🏆 GermEval 2025: Violence Detection (Class-Weighted)

abullardUR@GermEval Shared Task 2025 Submission


🎯 Model Summary

This model is a fine-tuned version of LSX-UniWue/ModernGBERT_134M, specifically designed for Violence Detection (VIO) in German social media content.

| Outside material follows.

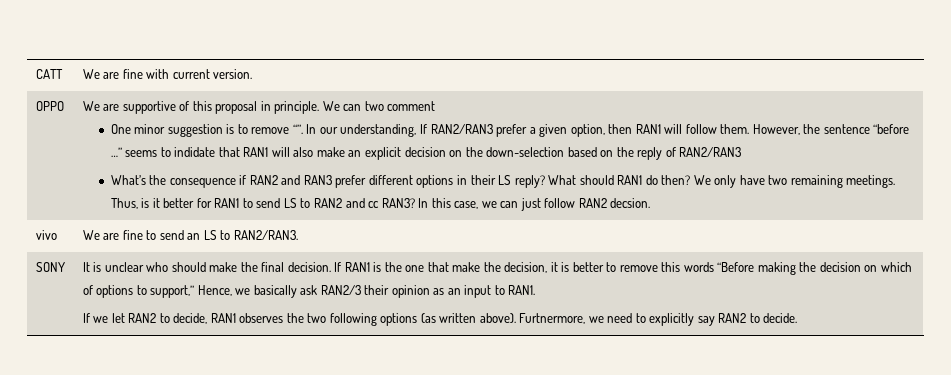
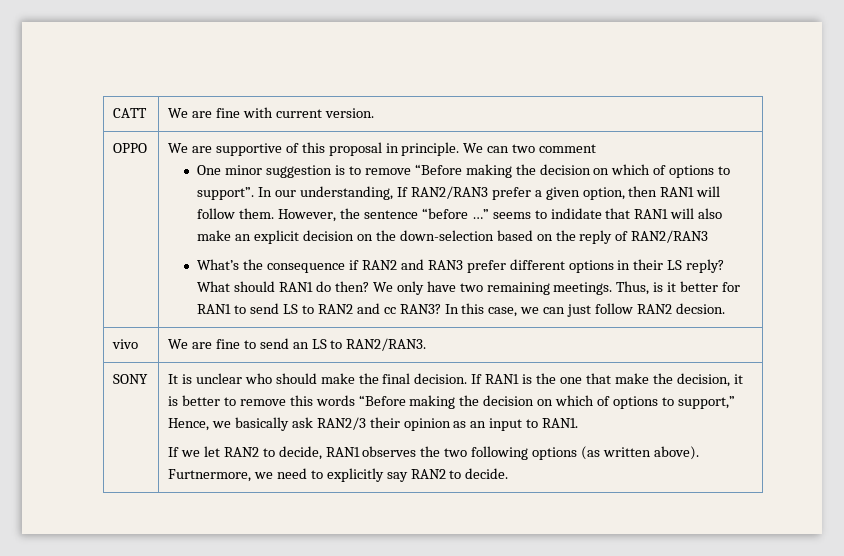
- One minor suggestion is to remove “”.
+ One minor suggestion is to remove “Before making the decision on which of options to support”.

It was developed as part of the GermEval 2025 Shared Task on Harmful Content Detection.

🏅 Competition Performance

  • Final Ranking: 2nd out of 8 teams 🥈
  • Primary Metric (Macro-F1): 0.82 (+19% over official baseline (0.69 → 0.82))
  • Approach: Class-weighted cross-entropy loss for severe class imbalance (12.8:1 ratio)

📊 Task Details

  • Task Type: Binary classification
  • Classes: False (no violence), True (violence-related content detected)
  • Domain: German social media (Twitter, 2014-2016)
  • Data Source: Right-wing extremist network posts

⚠️ Limitations and Bias

Known Limitations

  • Domain Specificity: Trained on 2014-2016 German Twitter data from right-wing extremist networks
  • Temporal Bias: Language patterns may not reflect contemporary usage
  • Class Imbalance: 92.8% non-violent vs 7.2% violent content (12.8:1 ratio)
  • Cultural Context: May not generalize to other German-speaking regions or contexts
  • Implicit Violence: May struggle with subtle threats or coded violent language

Ethical Considerations

  • Model trained on potentially harmful content for research purposes only
  • Should not be used to amplify or generate violent content
  • Requires careful handling due to sensitive training data
  • May exhibit bias toward certain types of violence or contexts

🚀 How to Use

Quick Start

from transformers import AutoProcessor, AutoModelForSequenceClassification

# Load model and processor
model_id = "abullard1/germeval2025-vio-moderngbert-cw"
processor = AutoProcessor.from_pretrained(model_id, trust_remote_code=True)
model = AutoModelForSequenceClassification.from_pretrained(model_id, trust_remote_code=True).eval()

# Run inference
text = "Diese Situation macht mich wütend!"
inputs = processor(text, return_tensors="pt", truncation=True)
probs = model(**inputs).logits.softmax(-1).detach().cpu().numpy()
print(f"Predictions: {probs}")

Class Labels

  • Label 0: No violence detected
  • Label 1: Violence-related content detected

📈 Training Details

Training Data

  • Source: GermEval 2025 Shared Task VIO dataset
  • Size: 7,783 samples
  • Split: 80% training (6,226), 20% validation (1,557)
  • Class Distribution: 92.8% non-violent, 7.2% violent

Training Procedure

  • Base Model: ModernGBERT-134M (8192 token context)
  • Architecture: Mean-pooling classification head
  • Loss Function: Class-weighted cross-entropy (inverse frequency weighting)
  • Optimizer: AdamW with linear scheduling
  • Early Stopping: Patience of 5 epochs on validation Macro-F1

Hyperparameters

  • Learning Rate: 5e-5
  • Weight Decay: 0.0301
  • Batch Size: 16/32 (train/eval)
  • Epochs: 3
  • Warmup Steps: 300

📚 Citation

@inproceedings{bullard2025germeval,
  title   = {abullardUR@GermEval Shared Task 2025: Fine-tuning ModernGBERT on Highly Imbalanced German Social Media for Harmful Content Detection},
  author  = {Bullard, Samuel},
  year    = {2025},
  booktitle = {Proceedings of KONVENS 2025 Workshops}
}

🙏 Acknowledgments

  • GermEval 2025 Organizers: University of Stuttgart and University of Mannheim
  • Prof. Dr. Udo Kruschwitz (University of Regensburg) for supervision
  • ModernGBERT Team: LSX-UniWue for the ModernGBERT-134M German language base-model

📄 License

This model inherits the Research-only RAIL-M license from ModernGBERT. See license details.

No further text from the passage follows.